The best part is, when she was admitted to the Bar in Malaya, her brother was also admitted to the same Bar on the same night, just like when they were admitted to the English Bar.
3. She was more than just a lawyer
While Mrs Oon was busy being a lawyer and helping those around her, war broke out in Malaya and the country was occupied by the Japanese. Mrs Oon went on to live in Singapore during that time, but the Japanese took over Singapore as well. It was highly risky, but during this time, she was willing to help smuggle letters for prisoners of war in Singapore’s Changi Prison.
When the war ended and the British took rule of Malaya once more, a Federal Legislative Council was formed. The British wanted Malaya to be able to make its own laws before it could be granted independence. So, this Council was basically the Parliament of that time.
Two women were appointed as members of this Council, and one of them was Mrs Oon. She was a member of the Council from 1948 to 1955 and she played a huge role in the creation of many of the laws that we have today.
Mrs Oon also dabbled in politics, being a prominent figure in the Labour Party of Malaya. Like all political parties during an election, the Labour Party also had their manifestos. In one manifesto, there was a Women’s Charter to give women more of a voice and more rights. It was Mrs Oon who had created this charter.
In 1971, she became the President of the International Federation of Women Lawyers, an organization that provides legal aid among many other things, especially for women and children.

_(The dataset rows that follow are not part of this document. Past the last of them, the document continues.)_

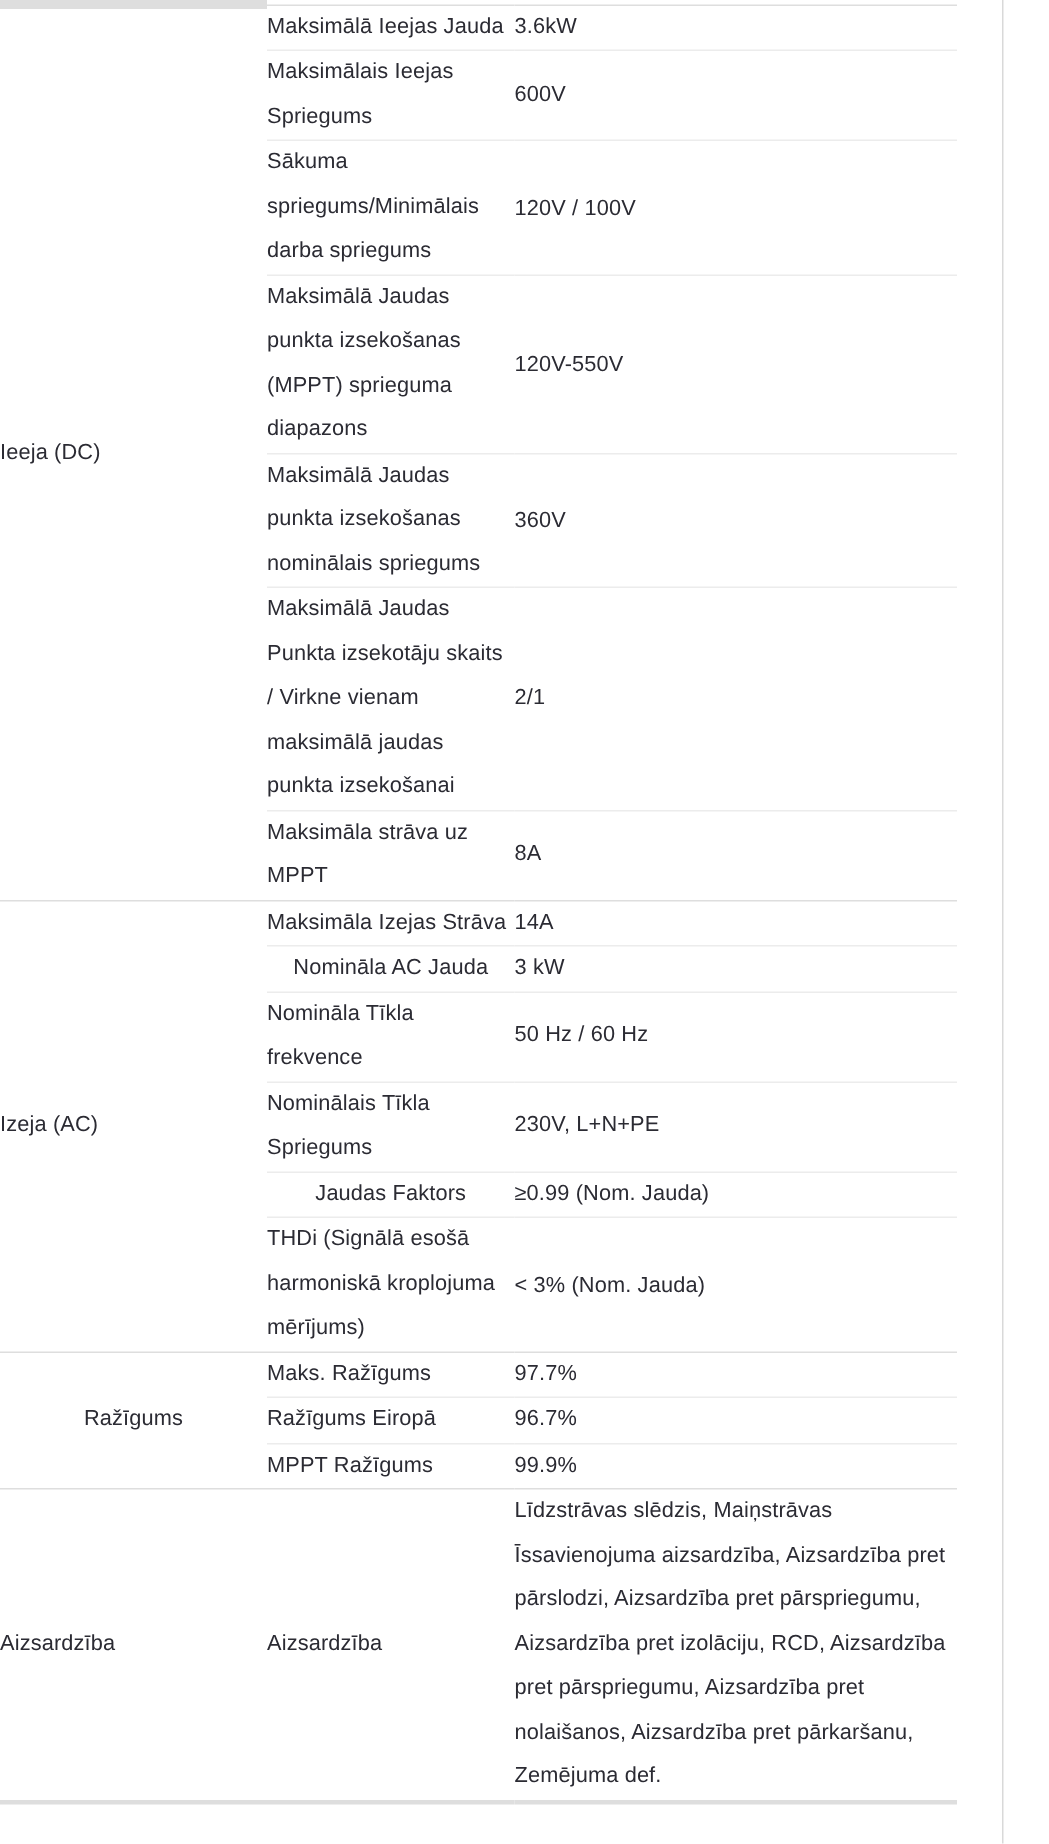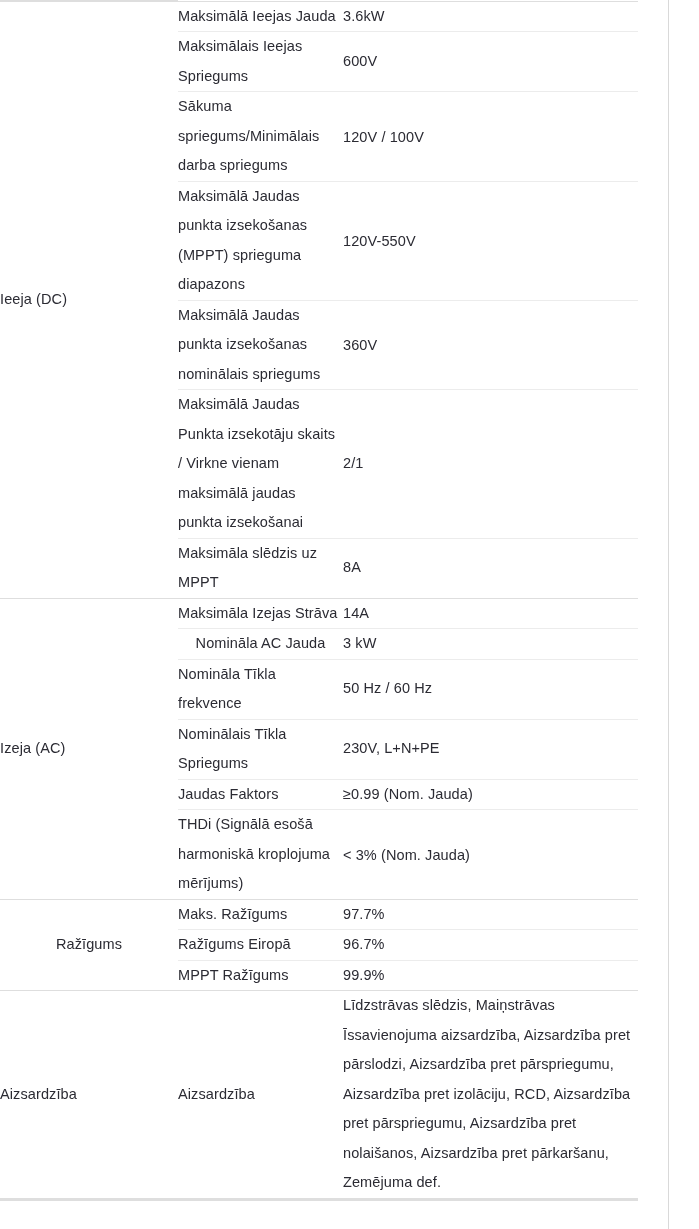"Ieeja (DC)" tr.first-row td.group-cell { border-top: 2px solid #0ea5e9 -> 6px solid #0ea5e9 }
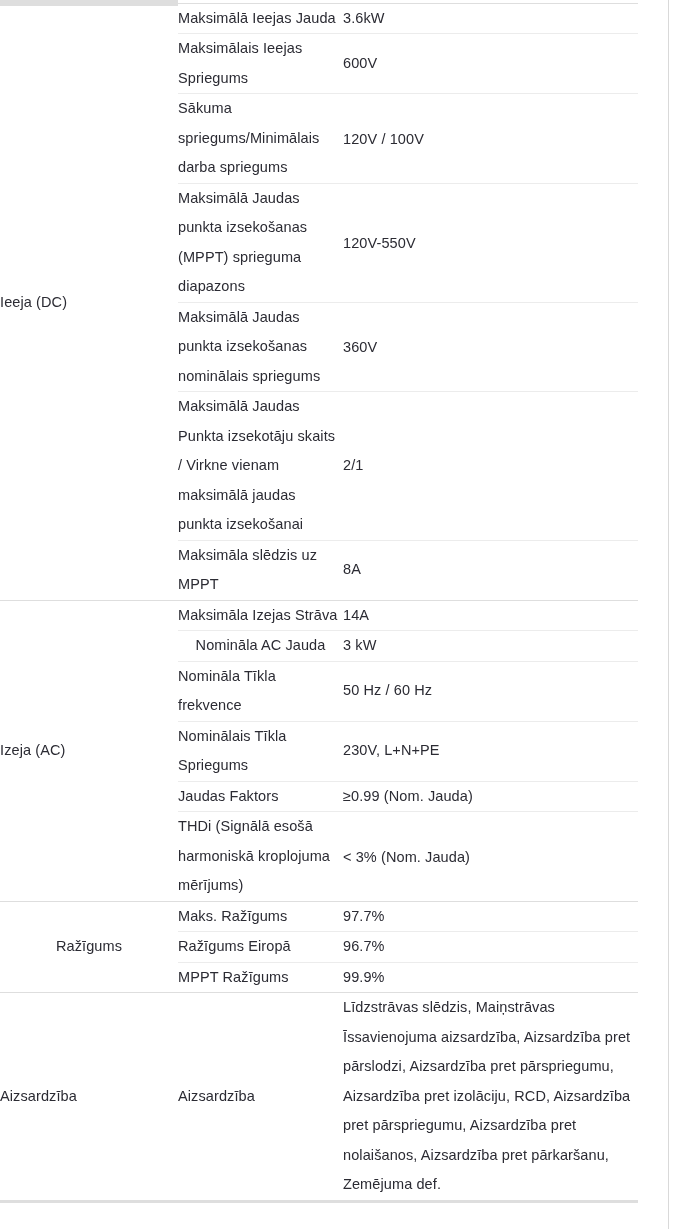"Maksimāla slēdzis uz MPPT" span.cell-text { text: slēdzis -> strāva }
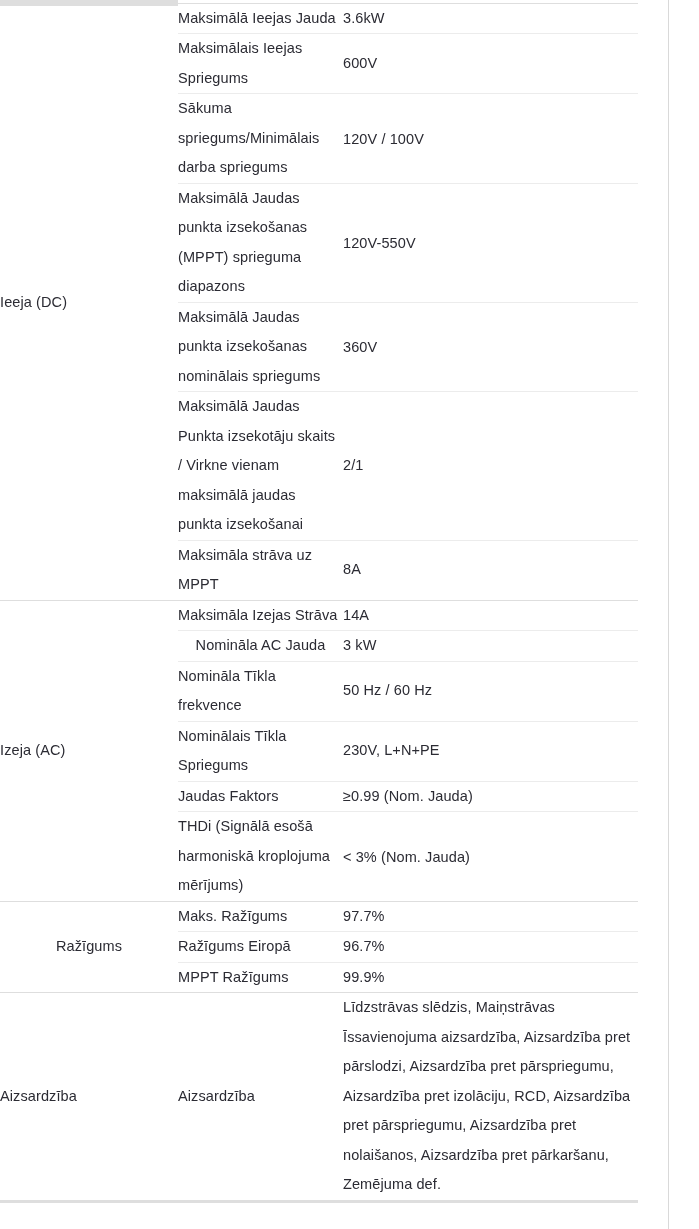"Jaudas Faktors" td.param-cell { text-align: none -> center }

4. She won a case against the Government of Penang
Mrs Oon won cases for others as a lawyer, but there was this time when someone brought a case against her! And this wasn’t just any random person, but the Government of Penang. You might remember that we mentioned Mrs Oon is from Penang. She had a home there and this dispute between her and the Penang government was regarding the land surrounding her home.
This issue had been going on from 1962 up to 1971, and we’re not going to get into the details because it’s pretty lengthy. But basically, the land was near the sea and the sea shore formed the land’s boundary. This boundary had changed over time due to the water from the sea. As the boundary had changed, the government wanted to claim a strip of land that they said was no longer a part of Mrs Oon’s land.
Long story short, the court said that the strip of land did not belong to the government. The court also made the government pay Mrs Oon and her family for taking them to court!
5. She received an OBE, one of Britain’s highest awards
An OBE, which stands for Officer of the Order of the British Empire is basically an award from the British empire granted to someone who has contributed a great deal in their respective field of work. Mrs Oon was awarded an OBE in 1953 to recognize not just her work as a lawyer, but for her contribution to society as well.
Mrs Oon continued to be a lawyer and be politically active for many years after that. From fighting many criminal cases to establishing the first MCA branch in Seberang Prai, Mrs Oon worked hard for her country until she passed away in 1979 at the age of 81.